§ Extracted material:
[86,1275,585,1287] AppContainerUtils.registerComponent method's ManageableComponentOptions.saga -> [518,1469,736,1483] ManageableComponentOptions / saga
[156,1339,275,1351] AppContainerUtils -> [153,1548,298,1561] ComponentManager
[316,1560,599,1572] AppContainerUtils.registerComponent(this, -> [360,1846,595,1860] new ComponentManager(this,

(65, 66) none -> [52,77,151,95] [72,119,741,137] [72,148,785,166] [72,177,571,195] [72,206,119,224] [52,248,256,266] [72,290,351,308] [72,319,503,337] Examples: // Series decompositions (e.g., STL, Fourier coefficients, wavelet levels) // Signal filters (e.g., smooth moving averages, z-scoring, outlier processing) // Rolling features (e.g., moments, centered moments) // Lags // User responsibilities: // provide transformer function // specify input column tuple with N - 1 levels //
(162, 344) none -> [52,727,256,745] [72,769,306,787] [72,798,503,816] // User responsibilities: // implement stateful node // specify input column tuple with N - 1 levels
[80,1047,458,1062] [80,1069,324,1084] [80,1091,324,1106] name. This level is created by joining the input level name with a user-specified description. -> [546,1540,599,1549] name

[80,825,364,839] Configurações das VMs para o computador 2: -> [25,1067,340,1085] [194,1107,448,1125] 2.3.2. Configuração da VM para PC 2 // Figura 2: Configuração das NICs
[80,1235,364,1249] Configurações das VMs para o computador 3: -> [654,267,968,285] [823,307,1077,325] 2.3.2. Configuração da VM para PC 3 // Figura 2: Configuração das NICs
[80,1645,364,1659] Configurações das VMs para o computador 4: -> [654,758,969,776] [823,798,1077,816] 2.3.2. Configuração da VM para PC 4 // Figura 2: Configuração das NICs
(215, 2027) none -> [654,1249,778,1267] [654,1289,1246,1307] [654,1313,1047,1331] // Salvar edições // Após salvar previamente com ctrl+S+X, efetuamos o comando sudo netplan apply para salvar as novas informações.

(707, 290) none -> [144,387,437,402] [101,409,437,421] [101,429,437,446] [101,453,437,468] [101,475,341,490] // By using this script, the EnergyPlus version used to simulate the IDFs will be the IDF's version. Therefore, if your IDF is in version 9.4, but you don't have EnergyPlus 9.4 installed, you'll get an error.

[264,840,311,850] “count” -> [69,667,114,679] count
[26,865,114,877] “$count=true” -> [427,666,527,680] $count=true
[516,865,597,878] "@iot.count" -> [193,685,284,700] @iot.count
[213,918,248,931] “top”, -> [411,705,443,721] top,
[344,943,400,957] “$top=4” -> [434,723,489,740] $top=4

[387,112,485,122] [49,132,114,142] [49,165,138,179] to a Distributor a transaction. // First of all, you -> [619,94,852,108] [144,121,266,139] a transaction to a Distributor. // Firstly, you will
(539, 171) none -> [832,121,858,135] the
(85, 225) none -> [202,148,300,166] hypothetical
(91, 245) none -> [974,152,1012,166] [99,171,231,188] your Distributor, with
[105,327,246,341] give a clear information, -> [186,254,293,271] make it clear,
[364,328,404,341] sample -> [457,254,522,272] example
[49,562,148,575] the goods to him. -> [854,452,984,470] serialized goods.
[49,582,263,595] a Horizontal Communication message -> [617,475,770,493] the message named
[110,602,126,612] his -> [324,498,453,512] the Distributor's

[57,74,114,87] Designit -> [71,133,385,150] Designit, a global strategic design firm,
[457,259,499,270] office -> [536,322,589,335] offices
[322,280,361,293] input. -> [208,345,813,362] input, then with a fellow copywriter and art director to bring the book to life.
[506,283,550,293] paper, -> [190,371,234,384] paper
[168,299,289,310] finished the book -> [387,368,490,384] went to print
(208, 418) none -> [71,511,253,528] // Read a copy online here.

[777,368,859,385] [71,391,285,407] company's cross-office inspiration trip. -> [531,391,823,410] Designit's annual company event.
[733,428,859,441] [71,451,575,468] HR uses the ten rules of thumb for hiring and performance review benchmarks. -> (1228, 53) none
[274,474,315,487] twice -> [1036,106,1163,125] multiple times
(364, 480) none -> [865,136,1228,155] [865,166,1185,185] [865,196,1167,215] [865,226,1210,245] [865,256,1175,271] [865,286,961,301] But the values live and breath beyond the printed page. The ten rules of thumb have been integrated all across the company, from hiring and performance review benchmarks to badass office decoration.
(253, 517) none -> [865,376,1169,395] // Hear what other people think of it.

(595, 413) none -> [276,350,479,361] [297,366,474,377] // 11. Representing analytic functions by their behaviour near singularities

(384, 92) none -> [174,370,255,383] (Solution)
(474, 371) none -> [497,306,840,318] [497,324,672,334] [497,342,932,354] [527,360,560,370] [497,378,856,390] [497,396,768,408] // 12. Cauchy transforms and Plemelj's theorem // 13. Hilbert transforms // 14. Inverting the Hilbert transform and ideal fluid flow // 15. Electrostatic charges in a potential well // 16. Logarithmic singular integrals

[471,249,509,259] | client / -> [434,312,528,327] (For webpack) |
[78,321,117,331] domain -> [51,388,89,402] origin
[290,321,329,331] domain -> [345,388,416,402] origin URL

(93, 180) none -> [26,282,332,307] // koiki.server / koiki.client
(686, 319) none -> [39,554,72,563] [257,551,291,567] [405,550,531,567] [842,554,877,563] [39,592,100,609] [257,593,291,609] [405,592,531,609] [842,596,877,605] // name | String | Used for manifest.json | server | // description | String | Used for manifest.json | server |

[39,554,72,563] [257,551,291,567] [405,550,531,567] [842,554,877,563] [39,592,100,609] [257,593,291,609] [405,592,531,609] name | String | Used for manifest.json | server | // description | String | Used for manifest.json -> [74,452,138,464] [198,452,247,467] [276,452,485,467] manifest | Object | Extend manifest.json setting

§ Task directions: Word for word, restate the lines above from the line containing "[49,582,263,595] a Horizontal" through the line containing "[78,321,117,331] domain ->", with both included and nothing else.

§ Expected answer:
[49,582,263,595] a Horizontal Communication message -> [617,475,770,493] the message named
[110,602,126,612] his -> [324,498,453,512] the Distributor's

[57,74,114,87] Designit -> [71,133,385,150] Designit, a global strategic design firm,
[457,259,499,270] office -> [536,322,589,335] offices
[322,280,361,293] input. -> [208,345,813,362] input, then with a fellow copywriter and art director to bring the book to life.
[506,283,550,293] paper, -> [190,371,234,384] paper
[168,299,289,310] finished the book -> [387,368,490,384] went to print
(208, 418) none -> [71,511,253,528] // Read a copy online here.

[777,368,859,385] [71,391,285,407] company's cross-office inspiration trip. -> [531,391,823,410] Designit's annual company event.
[733,428,859,441] [71,451,575,468] HR uses the ten rules of thumb for hiring and performance review benchmarks. -> (1228, 53) none
[274,474,315,487] twice -> [1036,106,1163,125] multiple times
(364, 480) none -> [865,136,1228,155] [865,166,1185,185] [865,196,1167,215] [865,226,1210,245] [865,256,1175,271] [865,286,961,301] But the values live and breath beyond the printed page. The ten rules of thumb have been integrated all across the company, from hiring and performance review benchmarks to badass office decoration.
(253, 517) none -> [865,376,1169,395] // Hear what other people think of it.

(595, 413) none -> [276,350,479,361] [297,366,474,377] // 11. Representing analytic functions by their behaviour near singularities

(384, 92) none -> [174,370,255,383] (Solution)
(474, 371) none -> [497,306,840,318] [497,324,672,334] [497,342,932,354] [527,360,560,370] [497,378,856,390] [497,396,768,408] // 12. Cauchy transforms and Plemelj's theorem // 13. Hilbert transforms // 14. Inverting the Hilbert transform and ideal fluid flow // 15. Electrostatic charges in a potential well // 16. Logarithmic singular integrals

[471,249,509,259] | client / -> [434,312,528,327] (For webpack) |
[78,321,117,331] domain -> [51,388,89,402] origin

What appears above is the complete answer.